### THE TASK
Every entry must be repeated exactly in the answer.

### TASK MATERIAL
= = = = =

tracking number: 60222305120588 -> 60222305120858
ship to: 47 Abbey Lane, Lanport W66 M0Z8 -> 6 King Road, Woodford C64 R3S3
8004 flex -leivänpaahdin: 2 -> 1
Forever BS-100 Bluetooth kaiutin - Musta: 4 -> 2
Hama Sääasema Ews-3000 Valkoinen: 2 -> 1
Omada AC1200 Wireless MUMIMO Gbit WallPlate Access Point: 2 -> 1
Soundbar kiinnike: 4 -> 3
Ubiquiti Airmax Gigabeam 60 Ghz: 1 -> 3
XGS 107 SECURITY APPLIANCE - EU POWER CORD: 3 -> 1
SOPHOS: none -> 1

= = = = =

### RESPONSE BELOW
tracking number: 60222305120588 -> 60222305120858
ship to: 47 Abbey Lane, Lanport W66 M0Z8 -> 6 King Road, Woodford C64 R3S3
8004 flex -leivänpaahdin: 2 -> 1
Forever BS-100 Bluetooth kaiutin - Musta: 4 -> 2
Hama Sääasema Ews-3000 Valkoinen: 2 -> 1
Omada AC1200 Wireless MUMIMO Gbit WallPlate Access Point: 2 -> 1
Soundbar kiinnike: 4 -> 3
Ubiquiti Airmax Gigabeam 60 Ghz: 1 -> 3
XGS 107 SECURITY APPLIANCE - EU POWER CORD: 3 -> 1
SOPHOS: none -> 1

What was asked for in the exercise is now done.